Hey Matt, I’m delighted my piece inspired your own… that’s always gratifying.
I just wanted to note a small correction that my dreams was a water pipe bursting in the attic, not the basement. What made this detail interesting was finding out later that, in actuality, the water did “come from above.”
also I was reminded about Allan Wallace’s Taboo of Subjectivity — a great book that tackles these issues of science as a belief system, and how subjectivity gets swept under the rug. He also introduced the concept of scientism versus science.. what we often see from Dawkins and other “skeptics” is of the first category.
thanks again – great piece!
Many thanks for the correction, Ryan. I have amended the post.
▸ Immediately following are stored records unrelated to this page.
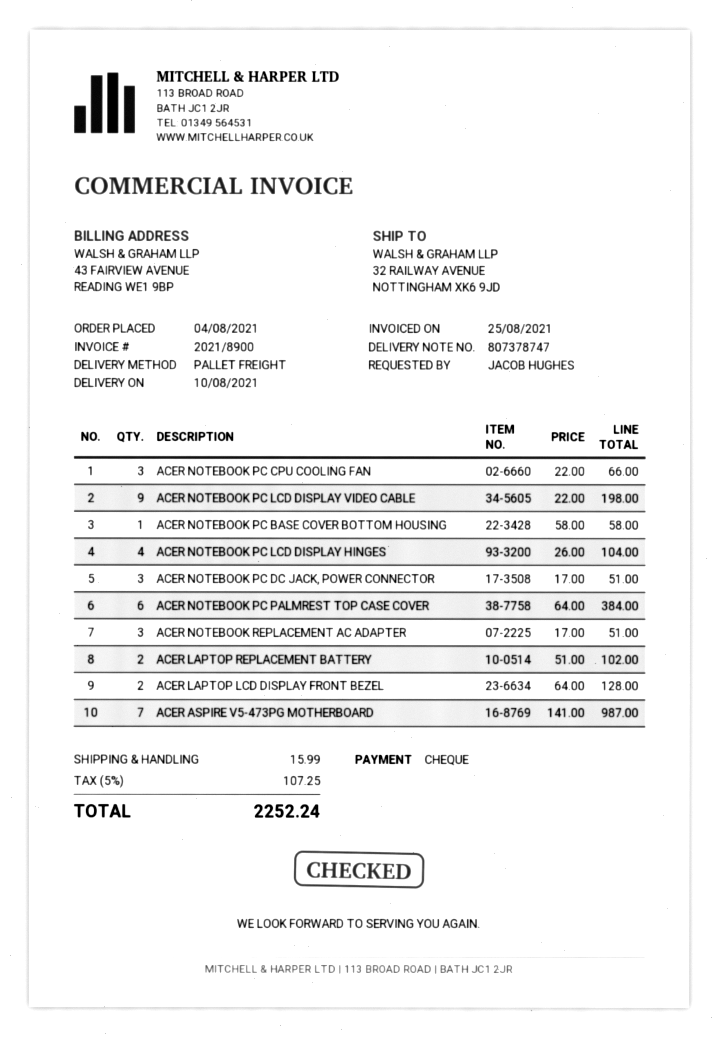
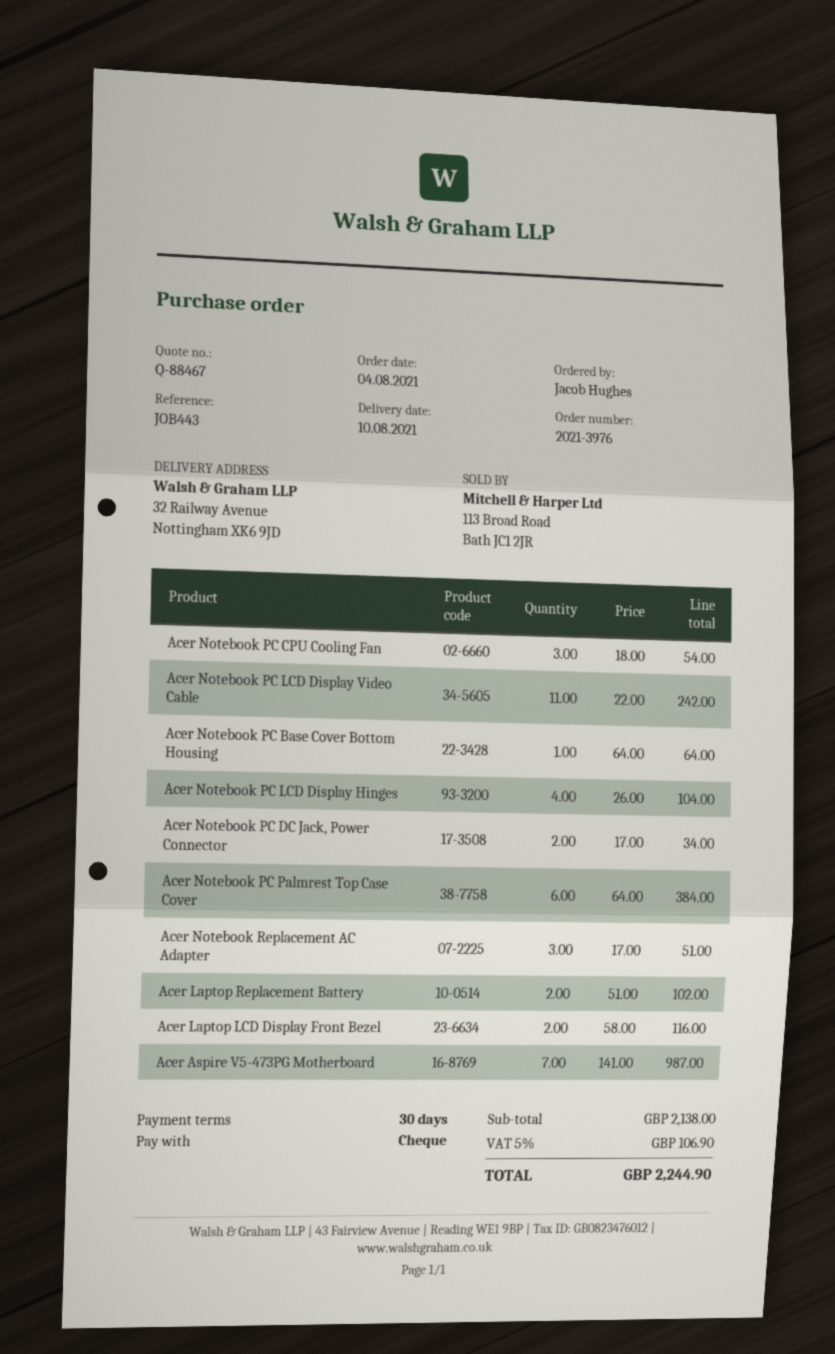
ACER NOTEBOOK PC CPU COOLING FAN: 3 x 22.00 = 66.00 -> 3 x 18.00 = 54.00
ACER NOTEBOOK PC LCD DISPLAY VIDEO CABLE: 9 x 22.00 = 198.00 -> 11 x 22.00 = 242.00
ACER NOTEBOOK PC BASE COVER BOTTOM HOUSING: 1 x 58.00 = 58.00 -> 1 x 64.00 = 64.00
ACER NOTEBOOK PC DC JACK, POWER CONNECTOR: 3 x 17.00 = 51.00 -> 2 x 17.00 = 34.00
ACER LAPTOP LCD DISPLAY FRONT BEZEL: 2 x 64.00 = 128.00 -> 2 x 58.00 = 116.00
shipping: 15.99 -> none
tax: 5% = 107.25 -> 5% = 106.90
total: 2252.24 -> 2244.90

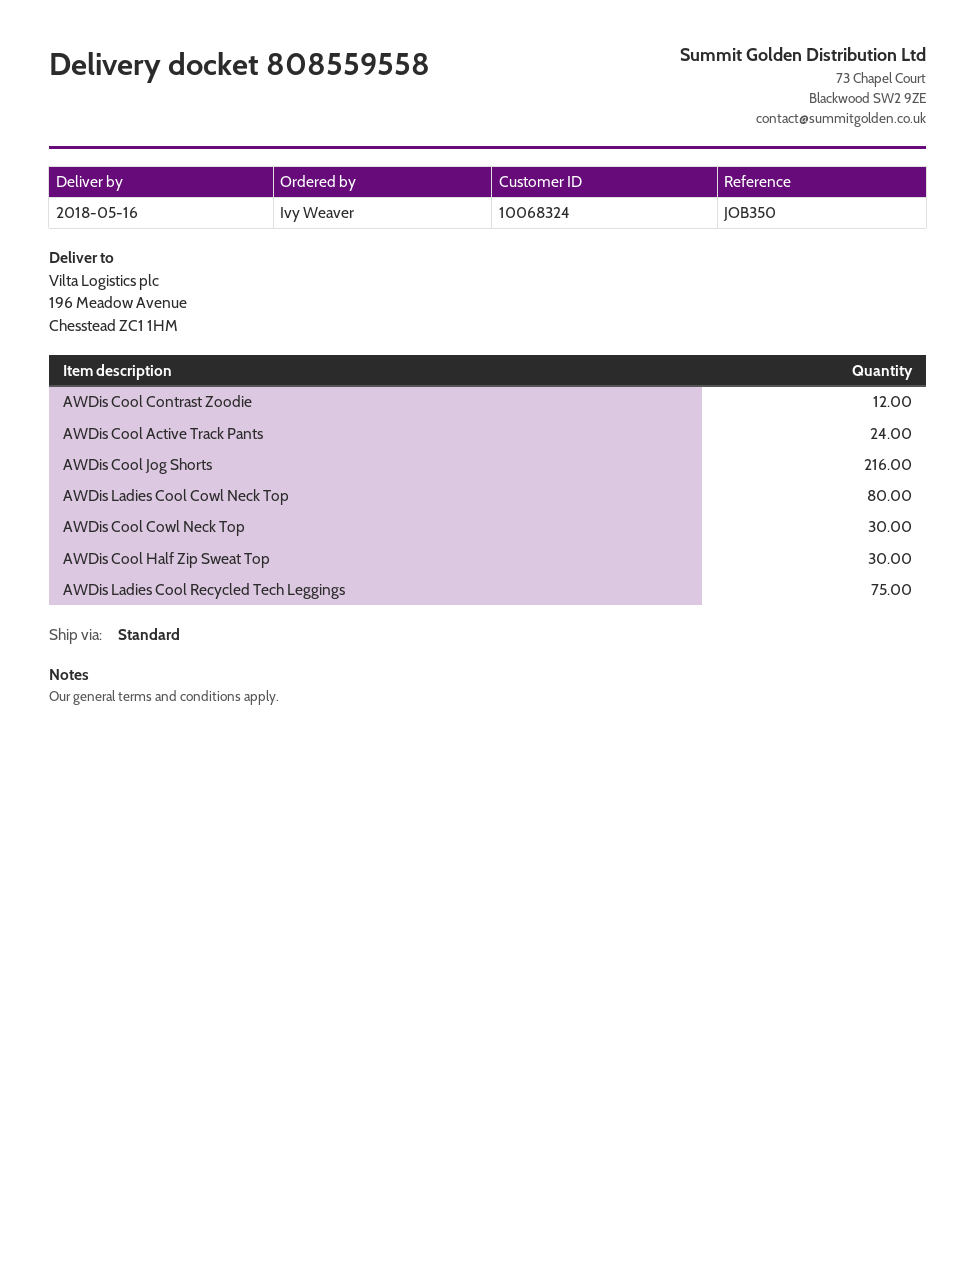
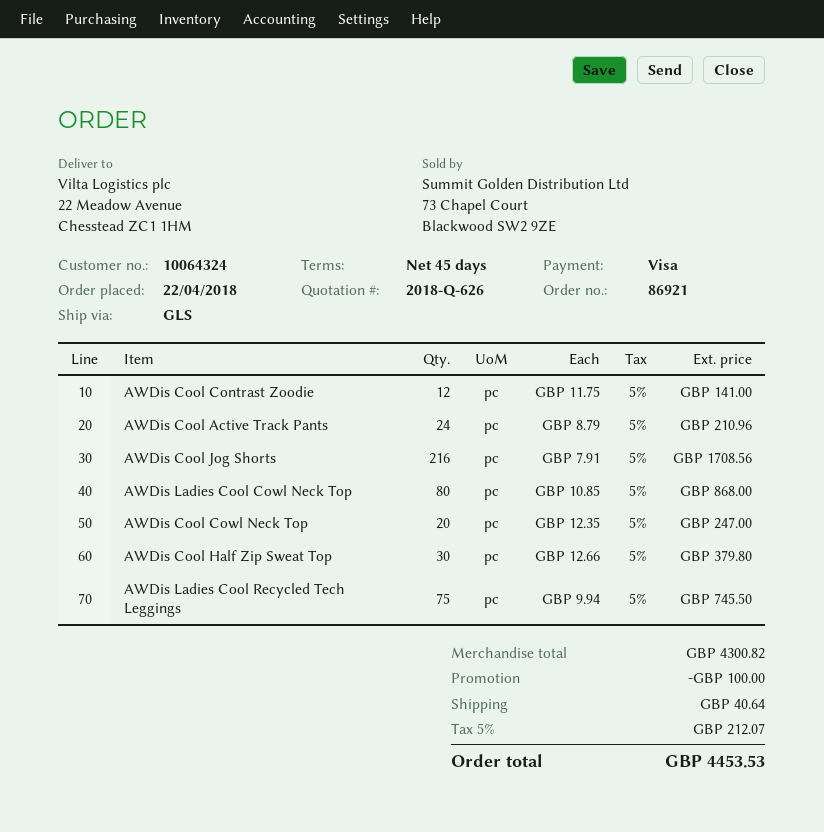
customer number: 10068324 -> 10064324
shipping method: standard -> GLS
ship to: 196 Meadow Avenue, Chesstead ZC1 1HM -> 22 Meadow Avenue, Chesstead ZC1 1HM
AWDis Cool Cowl Neck Top: 30 -> 20

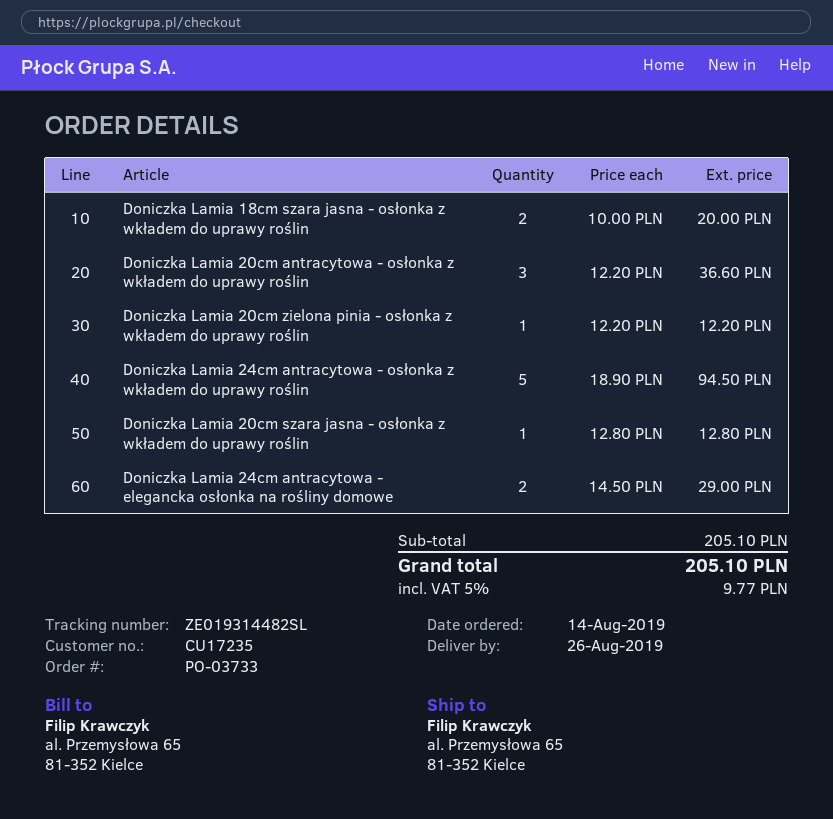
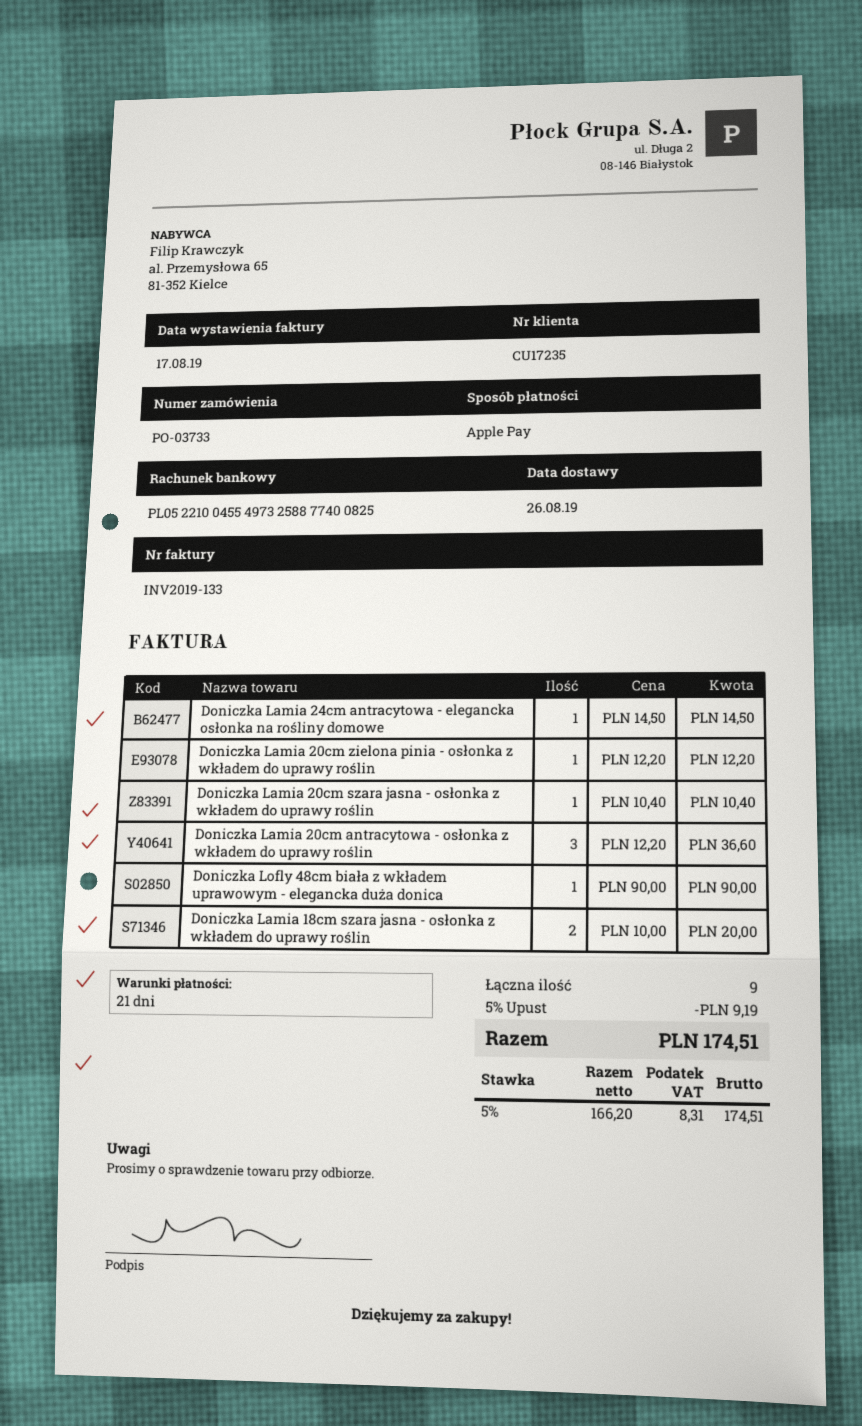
Doniczka Lamia 24cm antracytowa - osłonka z wkładem do uprawy roślin: 5 x 18.90 = 94.50 -> none
Doniczka Lamia 20cm szara jasna - osłonka z wkładem do uprawy roślin: 1 x 12.80 = 12.80 -> 1 x 10.40 = 10.40
Doniczka Lamia 24cm antracytowa - elegancka osłonka na rośliny domowe: 2 x 14.50 = 29.00 -> 1 x 14.50 = 14.50
Doniczka Lofly 48cm biała z wkładem uprawowym - elegancka duża donica: none -> 1 x 90.00 = 90.00
discount: none -> 5% = 9.19
tax: 5% = 9.77 -> 5% = 8.31
total: 205.10 -> 174.51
Thank you, too, for recommending the Wallace book. It looks truly fascinating, especially with its/his focus on the equal validity of subjective explorations of consciousness and experience to accompany and complement the objective study of phenomenality. The first time I ever saw that idea explicitly presented was in Ken Wilber’s EYE TO EYE (where it of course received a bracingly lucid exposition), and it has remained with me ever since as one of the most compelling responses to give and disciplines to pursue in the face of the reigning orthodoxy that discounts subjectivity entirely.